Physician's Perspective

Love Thy Neighbor, Love Thy Patient

Steven R. Gambert, MD, AGSF, MACP Editor-in-Chief, Clinical Geriatrics®

February marks American Heart Month, but whether we think about the heart this month because it coincides with our celebration of Valentine’s Day or for some other reason, it is important to remember that an estimated 82.6 million American adults have one or more cardiovascular diseases (CVD). If one includes hypertension, approximately half of affected adults are older than 60 years, and 33% of CVD deaths occur before the age of 75 years. 

The average annual rate of a first cardiovascular event rises from three per 1000 men between the ages of 34 and 44 years to 74 per 1000 men between the ages of 85 and 94 years. Approximately 72% of those aged 60 to 79 years and more than 80% of those older than 80 years have CVD. 

The average patient age at a first myocardial infarction is 64.5 years for men and 70.3 years for women. Approximately 16% of men and 27% of women aged 55 to 64 years have blood cholesterol levels of 240 mg/dL or higher. Similar levels of total blood cholesterol are observed in 7.9% and 21.8% of men and women, respectively, aged 65 to 74 years, and 8.6% and 19.4% of men and women, respectively, aged 75 years and older. 

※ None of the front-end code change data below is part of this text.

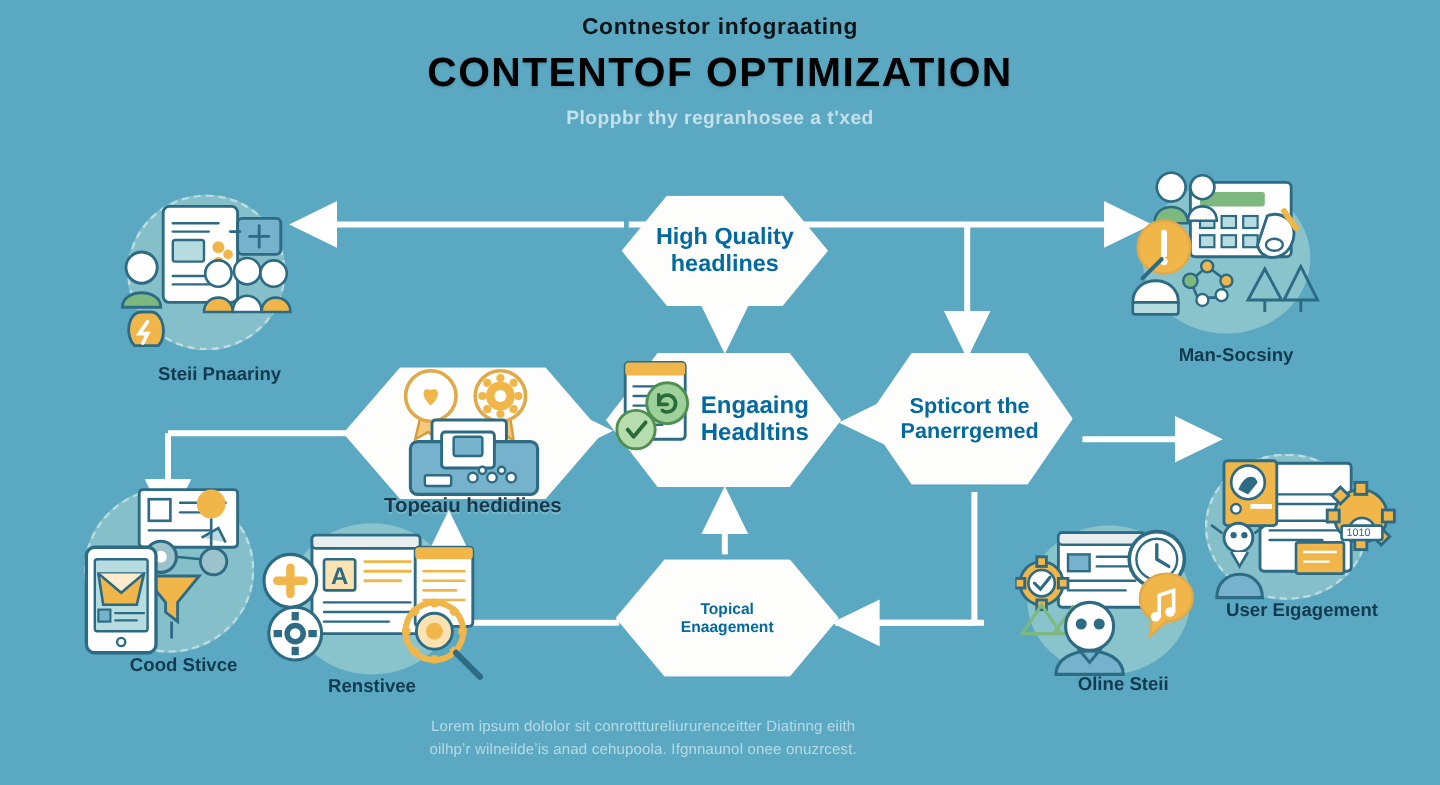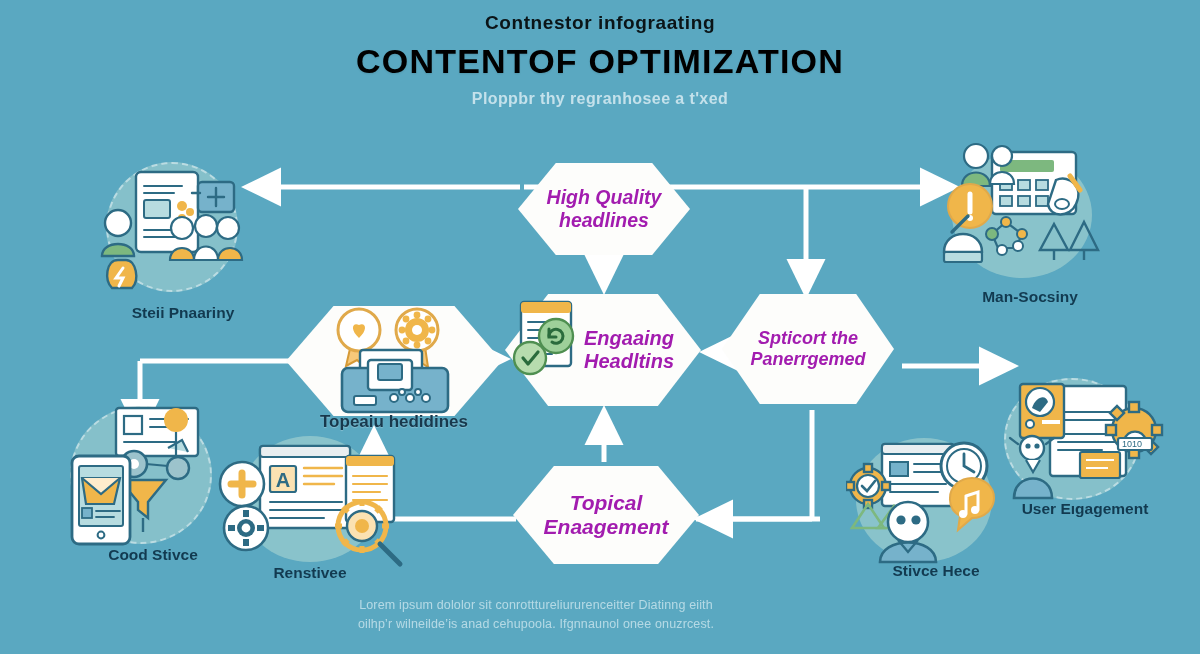"High Quality" .hex .htext { color: #a21caf -> #0369a1; font-style: italic -> none }
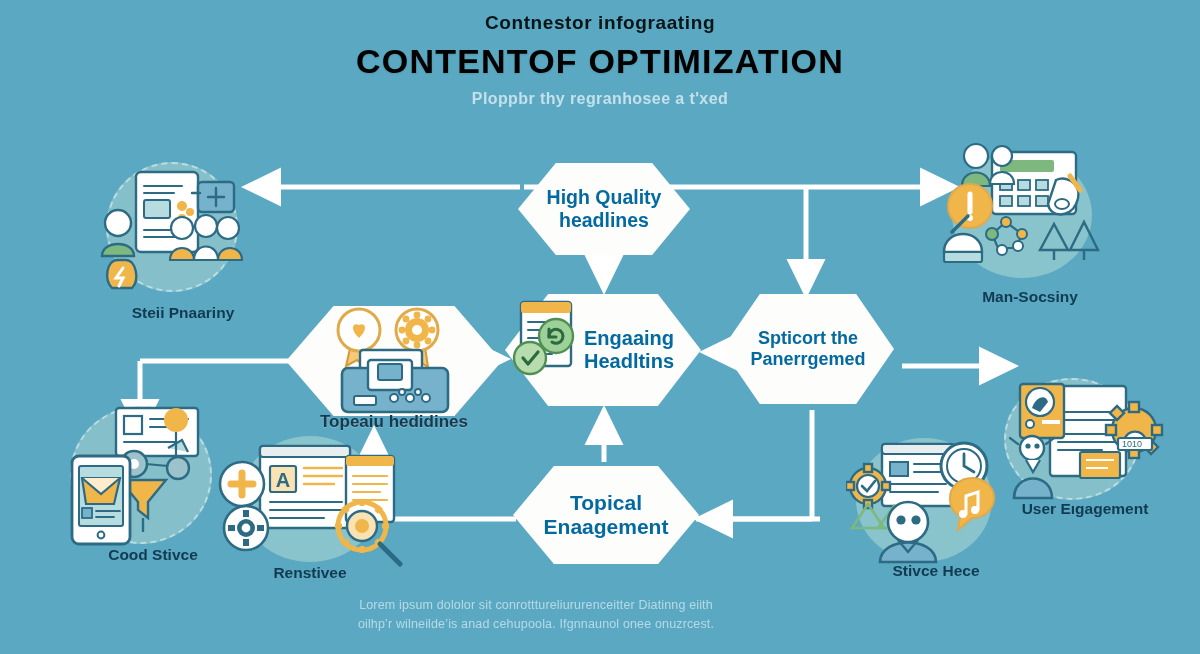"Topical" #node-top .htext { font-size: 21px -> 13px }
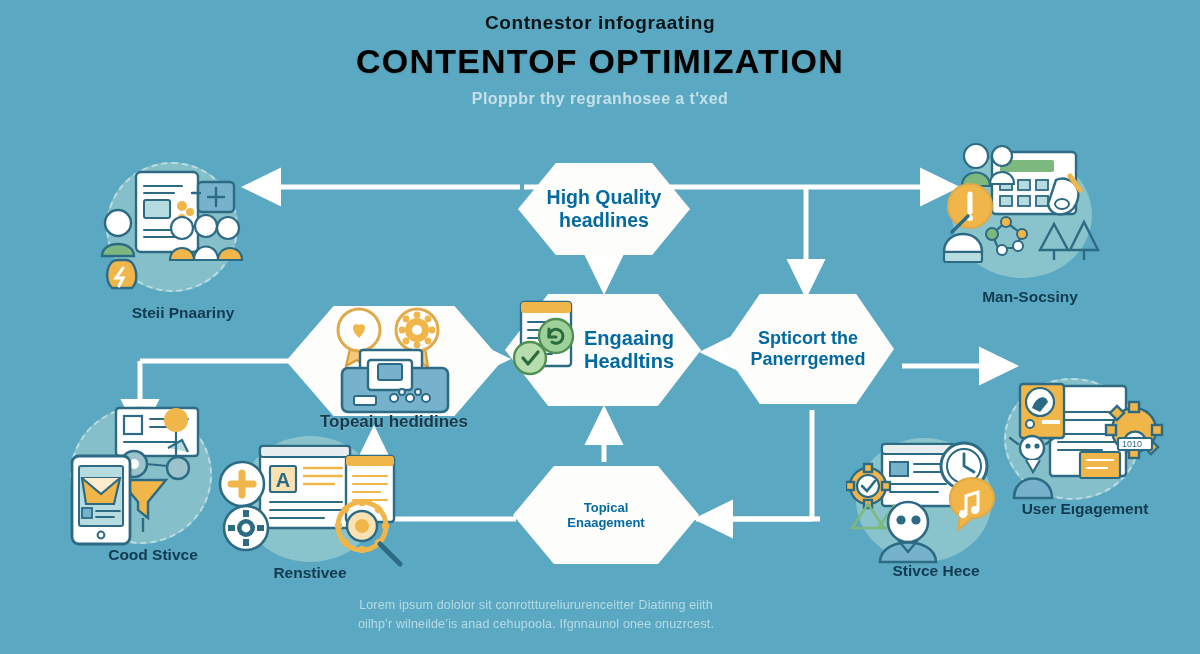"Stivce Hece" div.clabel { text: Stivce Hece -> Oline Steii }
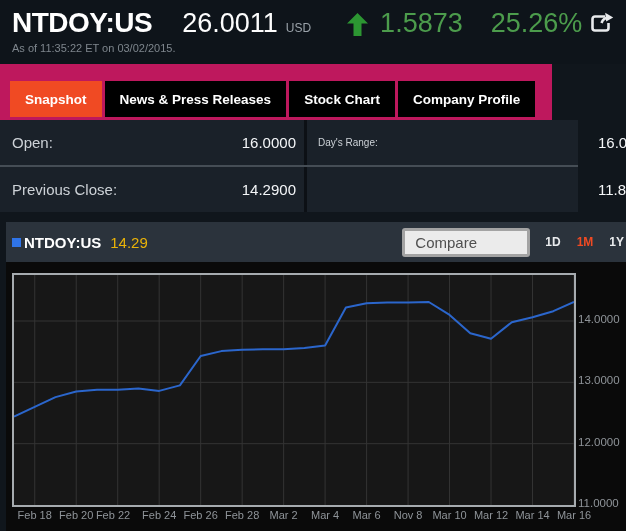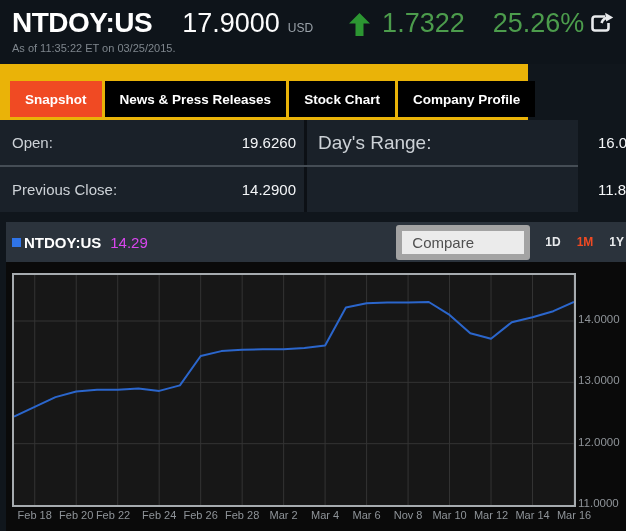"17.9000" span.hd-price { text: 17.9000 -> 26.0011 }
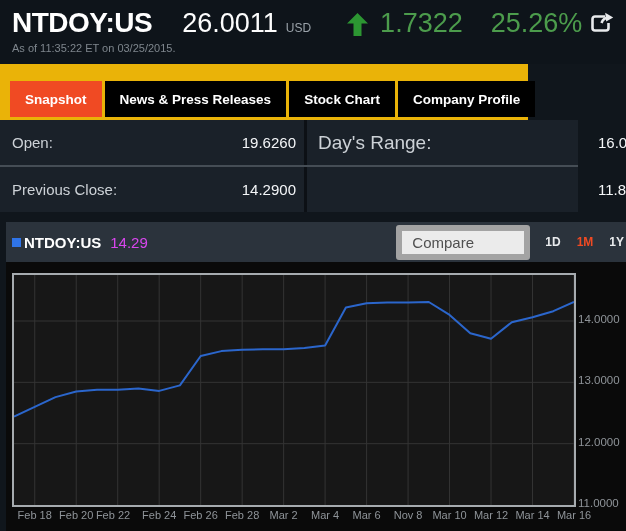"1.7322" span.hd-chg { text: 1.7322 -> 1.5873 }
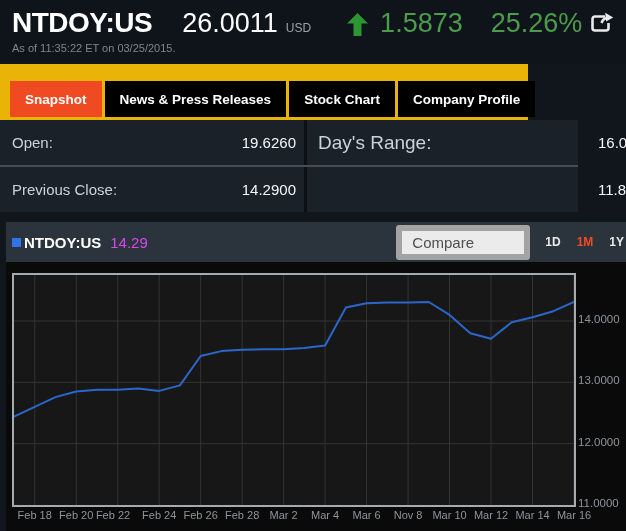"As of 11:35:22 ET on" div.hd-asof { text: 03/25/2015 -> 03/02/2015 }
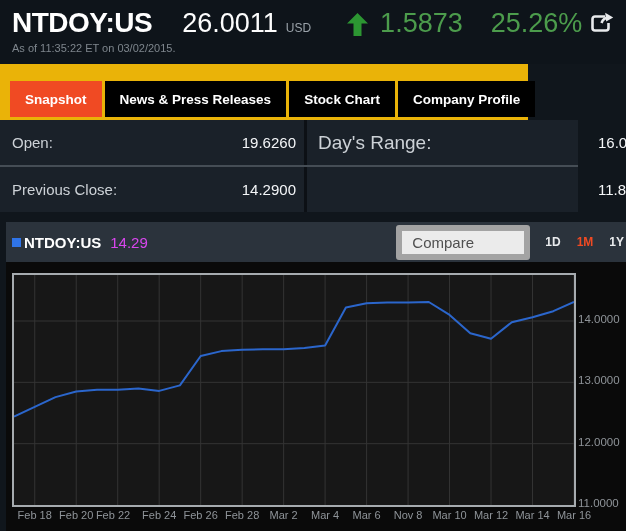"Snapshot" .tabstrip { background: #eab308 -> #be185d; padding-left: none -> 24px }
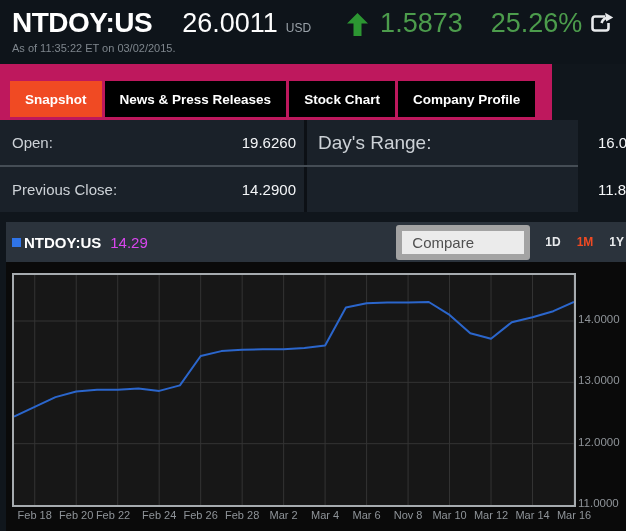"19.6260" div.q-value-left { text: 19.6260 -> 16.0000 }
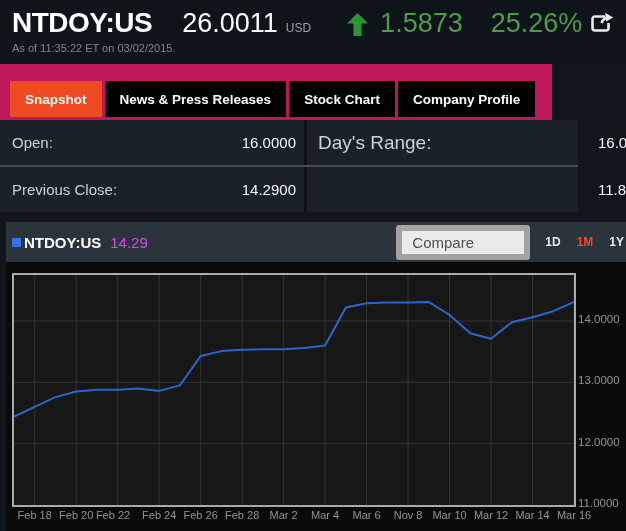"Day's Range:" .q-label-right { font-size: 19px -> 10px }
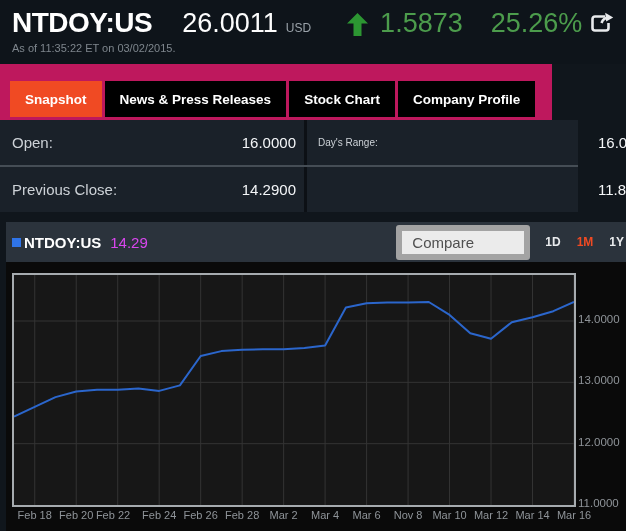"14.29" .legend-value { color: #d946ef -> #eab308 }
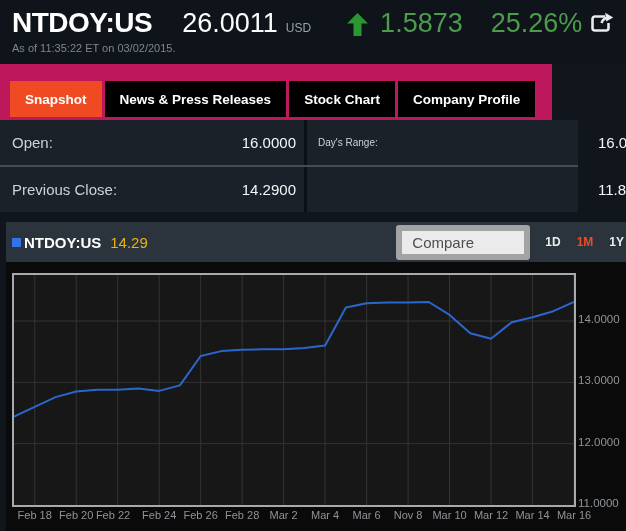"Compare" .compare-btn { border: 6px solid #a3a3a3 -> 3px solid #a3a3a3 }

In brief, the annual cost of treating CVD for adults older than 65 years exceeds $100 billion, accounting for approximately 37% of the total cost of CVD. Obesity and diabetes mellitus are on the rise, both contributing significantly to the risk of developing CVD. While advancements in treating CVD have improved quality of life and reduced mortality, prevention is key! Lifetime attention to maintaining a healthy weight, blood pressure, and lipid levels is essential, and finding ways to reduce stress in one’s life may also have a positive effect on reducing CVD. I would encourage you to visit the American Heart Association’s Website at for resources that you can share with your patients in your conversations about leading a heart-healthy life.

With these facts in mind, I thought it would be a good opportunity to review the importance of advance directives in this month’s issue of Clinical Geriatrics®. Advance directives are vital to providing appropriate and desired care to patients at the end of life, yet many physicians do not work with patients and their families to complete this paperwork, and many families fail to have end-of-life conversations with their loved ones because of the difficult and saddening nature of such discussions. However, an advance directive is not only advised for terminally ill patients. Healthy older adults and those with well-managed comorbidities should consider preparing an advance directive while they still have decision-making power and capacity. Preparedness cannot be undervalued in the goal of ensuring that patients receive dignified care in line with their wishes in the face of terminal illness or in an emergency situation. 

Whether it is American Heart Month or not, physicians should be proactive throughout the year in discussing preventive measures, such as lifestyle modifications and advance directives, to ensure optimal health and well-being of their patients into old age. Physicians can also play an instrumental role in encouraging families and caregivers to do the same for their loved ones.